Alannah pushed herself off the rock, and moved over to where she could see through the trees to the prairies. They were closer than the last time she had studied them, but still a few hundred feet below where she and Kit stood. “Where is this house you want to get to?” she asked Kit. “Can you see it from here?”

“I’ve got good eyesight, but I think an eagle would have trouble seeing it from here.” He moved over to her side, scrubbing at his hair and stretching. Then he shifted, peering through the trees. “No, not from here. I can see all the landmarks, but not the house.”

“What’s the closest landmark to the house that you can see?”

He glanced at her. “You have something in mind?”

“I can jump to what I can see,” she explained. “If you have binoculars in that kitchen sink you’re carrying, that will make a difference. I can study the details.”

“I thought you just jumped to…bookmarks, you called them.”

“That’s if I jump by accessing the timescape. And there’s no guarantee the bookmark will be there, anyway. And…” She rubbed at the back of her neck. “I don’t know if the shield that’s hiding me will strip away if I go onto the timescape. So a simple jump from point to visual point seems safest to me. I just have to be able to see where I’m jumping to. I have to know the place where I will land.”

“Like your house above Canmore?”

She nodded. “There’s a basement—no one knows about it. ButFarand Mom set it up so any jumpers could jump there, to the exact moment they wanted. There’s an atomic clock…I could jump us there, with complete certainty.”

Kit thought about it, then shook his head. “We don’t know the conditions we’ll be jumping into. Iron Grey knows way too much about you. He knows the house. He might know about the basement. Until we get more information, we need to be wary about returning to the house.”

“So we jump to this house you’re aiming for, to get information,” she concluded.

“It’s my uncle’s house. Right on the north edge of the reservation. He’s got an old landline phone.” He moved over to his pack, rooted through it, and pulled out a black box and tipped a small pair of folding binoculars out and held them out to her. “They’re not powerful, but you could pick up the details you need.” He turned her so she was facing the correct direction and pointed. “See the glint of the river, down there, and the triangle of trees to the south?”

She looked and nodded. “Got it.” It was a long way away. She could understand why Kit had been concerned about making good time.

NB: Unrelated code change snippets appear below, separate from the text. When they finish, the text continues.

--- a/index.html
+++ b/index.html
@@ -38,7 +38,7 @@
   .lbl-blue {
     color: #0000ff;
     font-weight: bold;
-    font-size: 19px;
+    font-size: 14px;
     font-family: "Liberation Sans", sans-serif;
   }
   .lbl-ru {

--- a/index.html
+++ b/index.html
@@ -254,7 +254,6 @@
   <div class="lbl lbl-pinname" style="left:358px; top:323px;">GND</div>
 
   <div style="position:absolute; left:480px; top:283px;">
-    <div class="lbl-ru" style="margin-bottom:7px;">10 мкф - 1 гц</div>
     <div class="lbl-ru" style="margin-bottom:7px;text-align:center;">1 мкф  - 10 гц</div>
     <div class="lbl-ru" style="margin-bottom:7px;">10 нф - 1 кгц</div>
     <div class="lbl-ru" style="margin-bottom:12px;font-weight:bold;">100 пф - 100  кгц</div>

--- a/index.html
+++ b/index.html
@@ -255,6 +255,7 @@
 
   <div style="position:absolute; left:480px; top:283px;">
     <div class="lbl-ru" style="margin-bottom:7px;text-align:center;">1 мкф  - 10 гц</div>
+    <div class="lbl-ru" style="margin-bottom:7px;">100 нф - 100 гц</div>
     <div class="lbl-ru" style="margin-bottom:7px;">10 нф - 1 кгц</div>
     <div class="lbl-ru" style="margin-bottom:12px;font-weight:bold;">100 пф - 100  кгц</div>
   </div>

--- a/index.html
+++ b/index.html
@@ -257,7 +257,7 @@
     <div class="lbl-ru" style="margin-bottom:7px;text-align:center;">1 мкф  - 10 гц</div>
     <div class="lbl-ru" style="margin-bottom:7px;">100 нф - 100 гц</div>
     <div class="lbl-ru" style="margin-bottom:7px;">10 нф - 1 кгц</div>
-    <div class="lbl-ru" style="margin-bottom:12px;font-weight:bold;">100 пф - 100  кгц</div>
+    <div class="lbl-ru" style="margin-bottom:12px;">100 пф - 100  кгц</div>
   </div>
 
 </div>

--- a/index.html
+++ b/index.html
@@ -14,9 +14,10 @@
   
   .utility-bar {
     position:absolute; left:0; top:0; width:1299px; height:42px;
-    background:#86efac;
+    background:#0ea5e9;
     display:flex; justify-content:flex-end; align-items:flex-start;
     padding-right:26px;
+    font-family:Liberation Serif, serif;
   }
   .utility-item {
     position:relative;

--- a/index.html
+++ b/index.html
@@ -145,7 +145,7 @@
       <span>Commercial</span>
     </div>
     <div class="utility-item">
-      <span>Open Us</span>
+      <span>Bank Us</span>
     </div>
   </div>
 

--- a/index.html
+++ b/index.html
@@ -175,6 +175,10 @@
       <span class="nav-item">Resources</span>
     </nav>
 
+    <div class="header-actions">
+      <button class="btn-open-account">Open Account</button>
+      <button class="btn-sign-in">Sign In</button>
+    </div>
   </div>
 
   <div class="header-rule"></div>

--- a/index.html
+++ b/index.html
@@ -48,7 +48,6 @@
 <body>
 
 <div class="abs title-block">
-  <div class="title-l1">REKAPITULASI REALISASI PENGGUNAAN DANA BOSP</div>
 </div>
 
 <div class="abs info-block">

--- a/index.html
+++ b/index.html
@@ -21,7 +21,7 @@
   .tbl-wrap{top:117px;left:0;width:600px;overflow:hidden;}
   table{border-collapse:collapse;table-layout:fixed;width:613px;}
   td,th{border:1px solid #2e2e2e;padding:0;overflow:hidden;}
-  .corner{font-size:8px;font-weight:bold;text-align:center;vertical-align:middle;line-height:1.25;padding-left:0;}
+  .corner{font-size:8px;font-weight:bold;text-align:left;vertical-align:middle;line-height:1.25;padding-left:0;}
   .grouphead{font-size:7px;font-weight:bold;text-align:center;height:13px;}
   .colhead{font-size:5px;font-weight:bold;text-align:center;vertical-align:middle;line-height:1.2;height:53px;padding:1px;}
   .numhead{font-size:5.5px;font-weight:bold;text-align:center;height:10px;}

“Follow the river to the east a ways. You’ll see a tributary coming off it, and an old wooden bridge crossing it. No sides to the bridge—it’s on private land. Dirt road.”

“Sounds like our bridge across the gully,” she murmured and lifted the glasses. She found the river beside the triangular lot of trees and traced it east. She found the bridge. The dirt road to either side of it was covered in snow, with double tire tracks cutting through it. “Someone’s been across it the last day or so,” she murmured. “The tracks look fresh.”

“Uncle Joe has a few businesses in Calgary and Airdrie. He heads in every day,” Kit said.

Politicians litter my family. Obscenely successful businessmen, too.

Alannah lowered the glasses. “I can jump us there. To the bridge. Only, it’s pretty open, Kit. Anyone might see us arrive there. How far is it from the house?”

“The house is among trees, about three kilometers on from the bridge, and in the valley made by the river the bridge crosses.”

“And you thought we’d get all the way there by tonight?”

“With your long-legged stride? Easy.” He smiled. “I just didn’t account for falling asleep in the sun. Stupid newbie hiker move.”

“It was a busy night,” Alannah said, holding the glasses out to him.

Kit fumbled taking the glasses back. He drew in a breath, clutching them firmly, and took them back to the pack.

Had she embarrassed him?

His face was held in its usual neutral expression when he rose and moved over to the rock to roll up the sheet.